6 Ways AI Is Making An Impact In Retail Tech
At Shoptalk 2018, we learned how tech companies are using AI to provide new solutions for some of retail's biggest pain points. Here are the some highlights from emerging players, big brands, and legacy platforms:
Identifying new real-time opportunities
At Breinify, timing is everything. The AI-powered tool analyzes customer data to predict and identify moments of purchase intent based off real-time events.
“Localized weather, events, and holidays have a huge impact on sales because it integrates real-life instances,” CEO and co-founder Diane Keng said.
Keng used the upcoming spring break season as an example. As the weather gets warmer, consumer needs will shift towards items like suntan lotion, or food and beverage purchases for barbeques. By understanding those needs before the demand, marketers can stay ahead of the curve and generate interest early.
“It's reminding people that an event is coming, and then driving sales,” Keng said.
A more personalized approach
Oracle recognized the need for personalization early on, and worked to build a product offering that would help their customers better understand their customers through robust data collection.
“The holy grail for a lot of retail businesses is personalization,” Katrina Gosek, of Oracle, said. “[Often] people make assumptions based on the marketing [data] they have, when they really should be using it to learn.”
Understanding demand for inventory planning
Afresh Technologies applies a similar theory of predictive intelligence to the inventory management process. CEO Matt Schwartz points out the unique difficulties retailers in the grocery sector face when it comes to accurately measuring demand and shelf-life for fresh food.
“Humans have outperformed in this category because of corner cases,” Schwartz said, noting that traditionally, grocery employees are the ones manually determining when to take items off the shelves.
Afresh Technologies' AI system analyzes billions of data points for more accurate demand forecasting and product recommendations.
“What we've come to find is [understanding] demand leads to better inventory,” Schwartz said.
Organizing for product discovery
Spoon Guru puts the customer first in their approach to inventory management. Their algorithm analyzes products and recipes based on nutrition, and categorizes them by dietary restrictions and popular search terms. Their consumer-facing app then lets users create their own profiles based on their eating habits, and matches them to recipes or products that fit their individual needs.

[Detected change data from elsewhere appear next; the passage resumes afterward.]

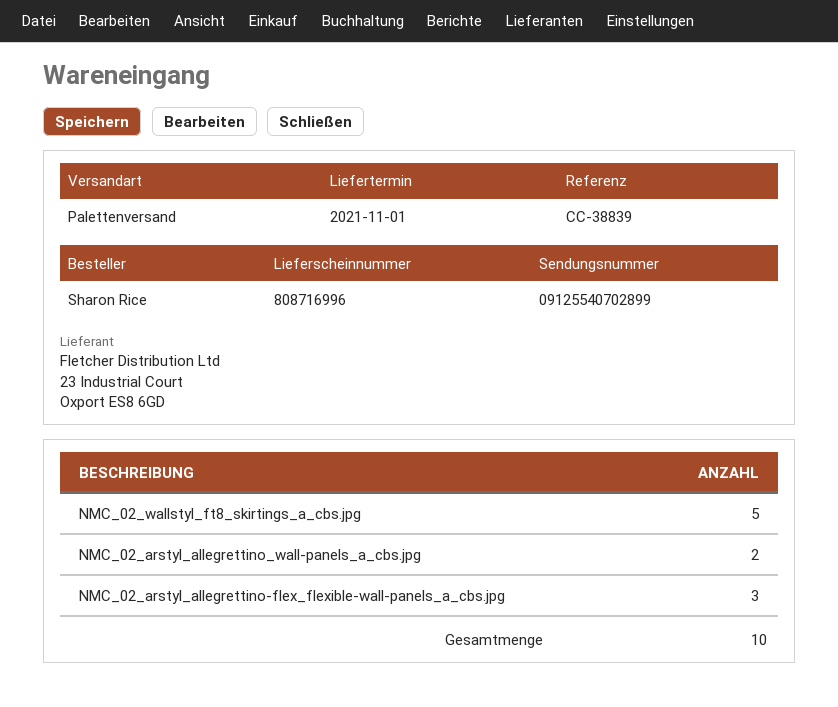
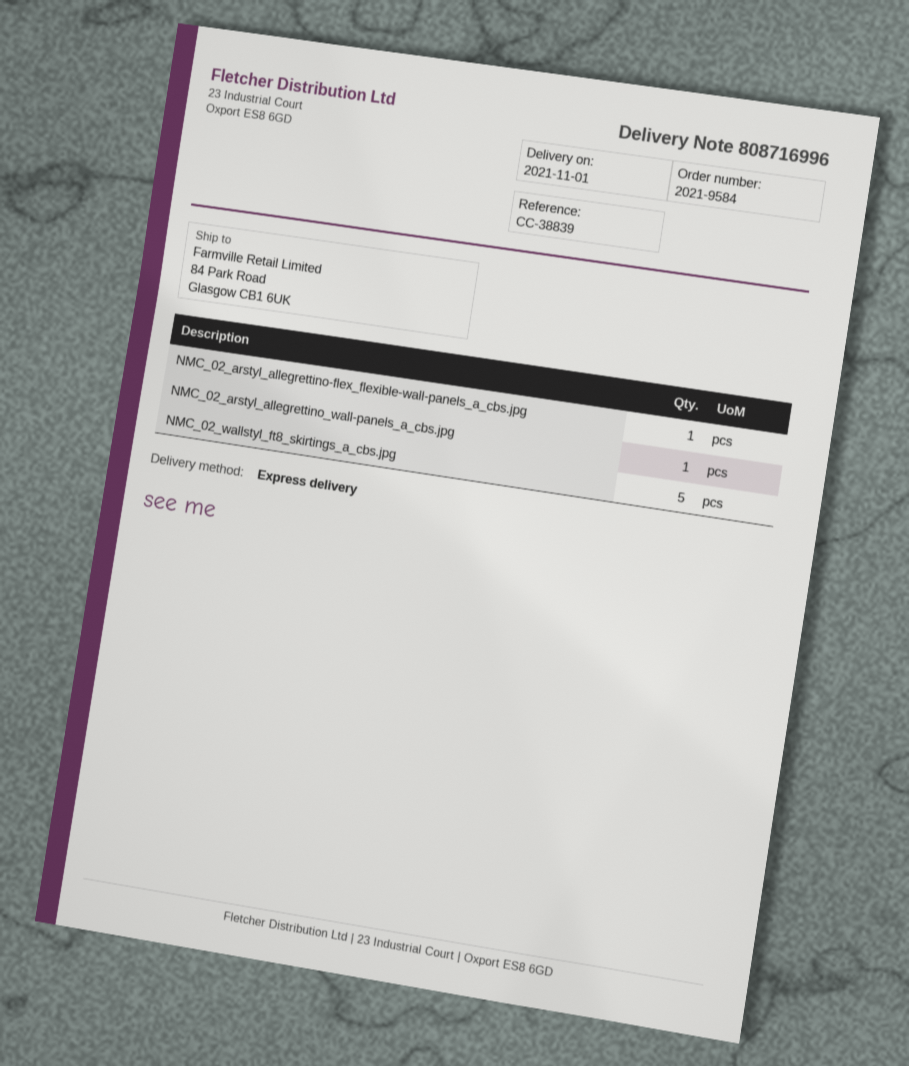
shipping method: pallet freight -> express
NMC_02_arstyl_allegrettino_wall-panels_a_cbs.jpg: 2 -> 1
NMC_02_arstyl_allegrettino-flex_flexible-wall-panels_a_cbs.jpg: 3 -> 1

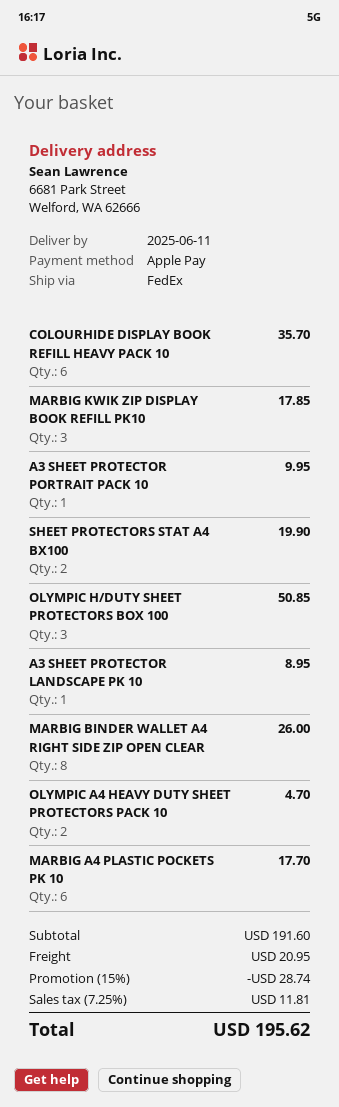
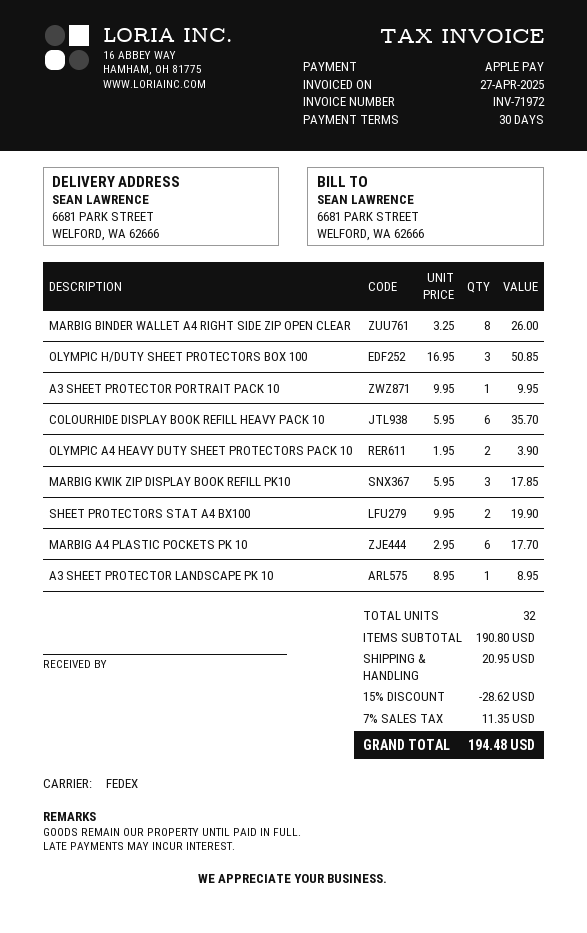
OLYMPIC A4 HEAVY DUTY SHEET PROTECTORS PACK 10: 2 for 4.70 -> 2 for 3.90
subtotal: 191.60 -> 190.80
discount: 15% = 28.74 -> 15% = 28.62
tax: 7.25% = 11.81 -> 7% = 11.35
total: 195.62 -> 194.48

“Retailers are struggling to keep up with demand,” Markus Stripf, CEO and co-founder, said, noting the rise in new nutritional trends. In this case, AI can help marketers make better product recommendations and guide users who may be using the app while shopping in-store.
Creating a community
TokyWoky, a community-based chat platform, invites users to share product recommendations and feedback in real-time. Companies can then use the tool's NLP capabilities to identify customer pain points, map trends, and identify need.
The chat is fueled by real responses, from real customers -- a different approach from chatbot automation.
“I think it's the whole trust thing is what makes it so engaging,” Quentin Lebeau, co-founder and CEO, said.
Redefining the supply chain
At Johnson & Johnson, AI is used to organize the supply chain process -- something Neil Ackerman, senior director, global supply chain advanced planning and innovation, says is more important than ever in light of increasing real-time demand.
“Never before has supply chain had so much of an influence,” he said.
Ackerman believes AI can help play a role in managing large quantities of data, which aids the human process.
“AI is not artificial intelligence -- it's real intelligence,” Ackerman continued. “...It's humans interacting with machines to make the best outcomes possible.”